For engaging a reactive threat's torso inside of five yards (fifteen feet), you do not need to use the sights at all. In fact, you are better off simply raising the pistol into the line of sight, pointing it at the chest, and pressing until he drops to the ground. We will wait for the collective gasps of the "sights all the time" tribe to subside, and so they can strike my name from the Raven's Book Of Life before we continue.
Alright, all joking aside, when the problem calls for point shooting, you point shoot and the type of sights on the weapon are irrelevant. But when you do need extra refinement...which happens often enough, the sights are of great importance as they help you refine alignment as well as index carefully on target.
So lets set down some points:
The dot does not work WITH the sights. It works independently of the sights.
Think of the iron sights and the red dot like two distinct and separate sighting systems. You do not need one in evidence to use the other. With reference to the dot - as long as the dot is on the desired area of the target you wish to hit, you will in fact hit that target area - regardless of where the dot is in relation to the iron sights.
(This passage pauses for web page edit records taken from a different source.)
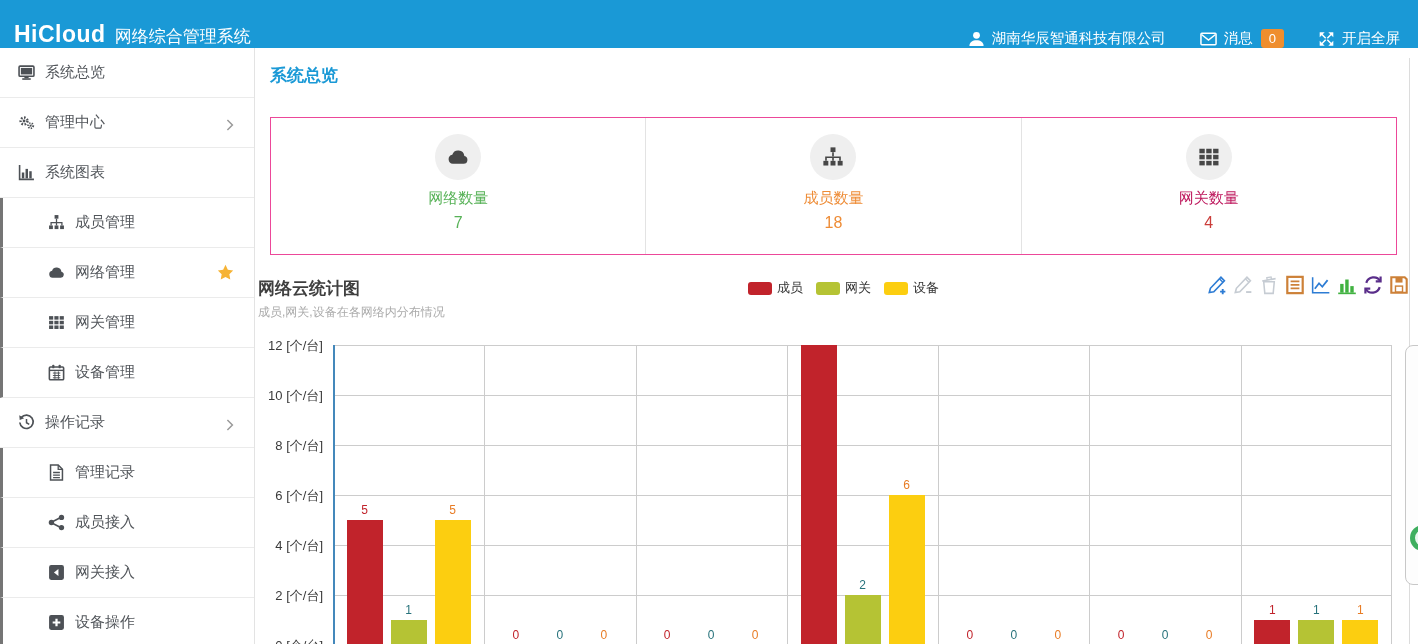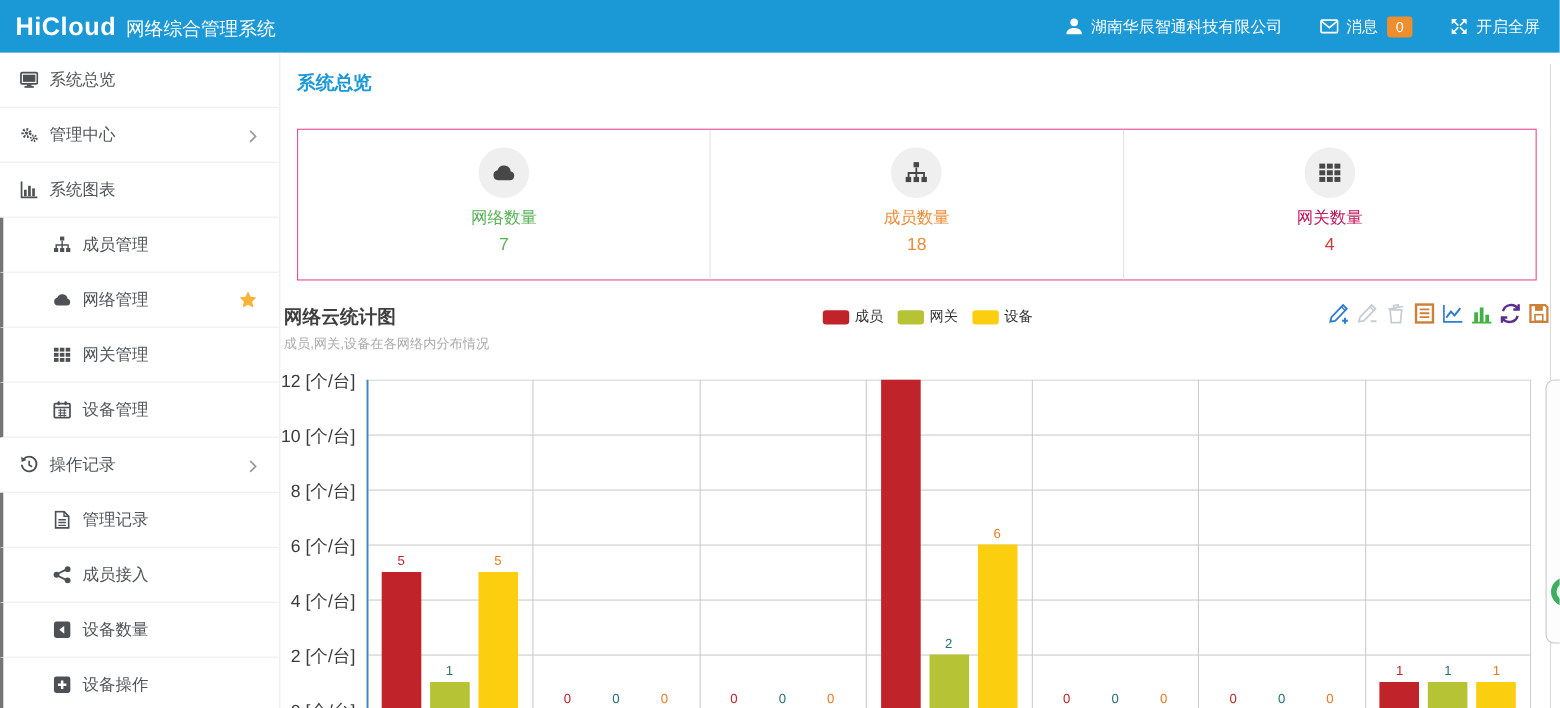--- a/index.html
+++ b/index.html
@@ -2,21 +2,21 @@
 <html><head>
 <meta charset="utf-8">
 <style>
   * { margin:0; padding:0; box-sizing:border-box; }
   html,body { width:1418px; height:644px; overflow:hidden; background:#fff;
     font-family:"Liberation Sans","DejaVu Sans",sans-serif; }
   .app { position:relative; width:1418px; height:644px; }
 
   
   .topbar { position:absolute; left:0; top:0; width:1418px; height:48px;
-    background:#1a99d6; color:#fff; display:flex; align-items:center;
+    background:#1a99d6; color:#fff; display:flex; align-items:flex-end;
     justify-content:space-between; padding:0 18px 0 14px; }
   .brand { display:flex; align-items:baseline; }
   .brand-logo { font-size:23px; font-weight:bold; letter-spacing:0.5px; cursor:pointer; }
   .brand-title { font-size:17px; margin-left:9px; }
   .topbar-right { display:flex; align-items:center; }
   .top-item { display:flex; align-items:center; margin-left:34px; font-size:14.5px; cursor:pointer; }
   .top-item .icon { display:inline-flex; width:17px; height:16px; margin-right:7px; }
   .top-item .icon svg { width:100%; height:100%; }
   .badge { background:#ef8e2e; color:#fff; font-size:13px; padding:2px 8px;
     border-radius:3px; margin-left:8px; line-height:15px; }
@@ -59,21 +59,21 @@
   .chart-subtitle { position:absolute; left:3px; top:256px; font-size:12px; color:#aaa; }
   .legend { position:absolute; left:493px; top:231px; display:flex; align-items:center; }
   .legend-item { display:flex; align-items:center; margin-right:13px;
     font-size:13px; color:#333; cursor:pointer; }
   .legend-swatch { width:24px; height:13px; border-radius:3px; margin-right:5px; }
   .toolbox { position:absolute; right:8px; top:226px; display:flex; gap:4px; }
   .tb-icon { width:22px; height:22px; cursor:pointer; display:inline-flex; }
   .tb-icon svg { width:22px; height:22px; }
 
   .y-axis { position:absolute; left:0; top:0; width:72px; height:100%; }
-  .y-tick { position:absolute; right:4px; font-size:16px; color:#3a3a3a; white-space:nowrap; }
+  .y-tick { position:absolute; right:4px; font-size:13px; color:#3a3a3a; white-space:nowrap; }
 
   .plot { position:absolute; left:78px; top:297px; width:1059px; height:299px; overflow:hidden; }
   .gl-h { position:absolute; left:2px; right:0; height:1px; background:#ccc; }
   .gl-v { position:absolute; top:0; bottom:0; width:1px; background:#ccc; }
   .axis-y { position:absolute; left:0; top:0; bottom:0; width:2px; background:#4488bb; }
   .bar { position:absolute; width:36px; }
   .bar-label { position:absolute; width:40px; text-align:center; font-size:12px; }
 
   
   .scroll-line { position:absolute; left:1154px; top:10px; bottom:0; width:1px; background:#dcdcdc; }
@@ -254,21 +254,21 @@
           </span>
           <span>成员接入</span>
         </div>
         <div class="menu-item lvl2">
           <span class="mi-icon">
             <svg viewBox="0 0 16 16">
               <rect x="1" y="1" width="14" height="14" rx="2" fill="currentColor"></rect>
               <path d="M9.8 4.6v6.8L5.6 8z" fill="#fff"></path>
             </svg>
           </span>
-          <span>设备数量</span>
+          <span>网关接入</span>
         </div>
         <div class="menu-item lvl2">
           <span class="mi-icon">
             <svg viewBox="0 0 16 16">
               <rect x="1" y="1" width="14" height="14" rx="2" fill="currentColor"></rect>
               <path d="M8 4.4v7.2M4.4 8h7.2" stroke="#fff" stroke-width="2.1"></path>
             </svg>
           </span>
           <span>设备操作</span>
         </div>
The parallax-free nature of these red dot sights enables you to make extremely accurate shots without the dot needing to be centered in the glass. The weapon may be offset from your line of sight. You are able to keep your visual focus on the threat/target since the dot and target are in the same focal plane of vision.
This greatly improves your ability to return fire from cover, fire at speed, fire on the move at a moving or stationary target, as well as shooting accurately from disadvantaged positions.
All of these "Red Dot Sight Pictures" are acceptable and as long as the dot is on the target spot you wish to hit, you will hit that target spot.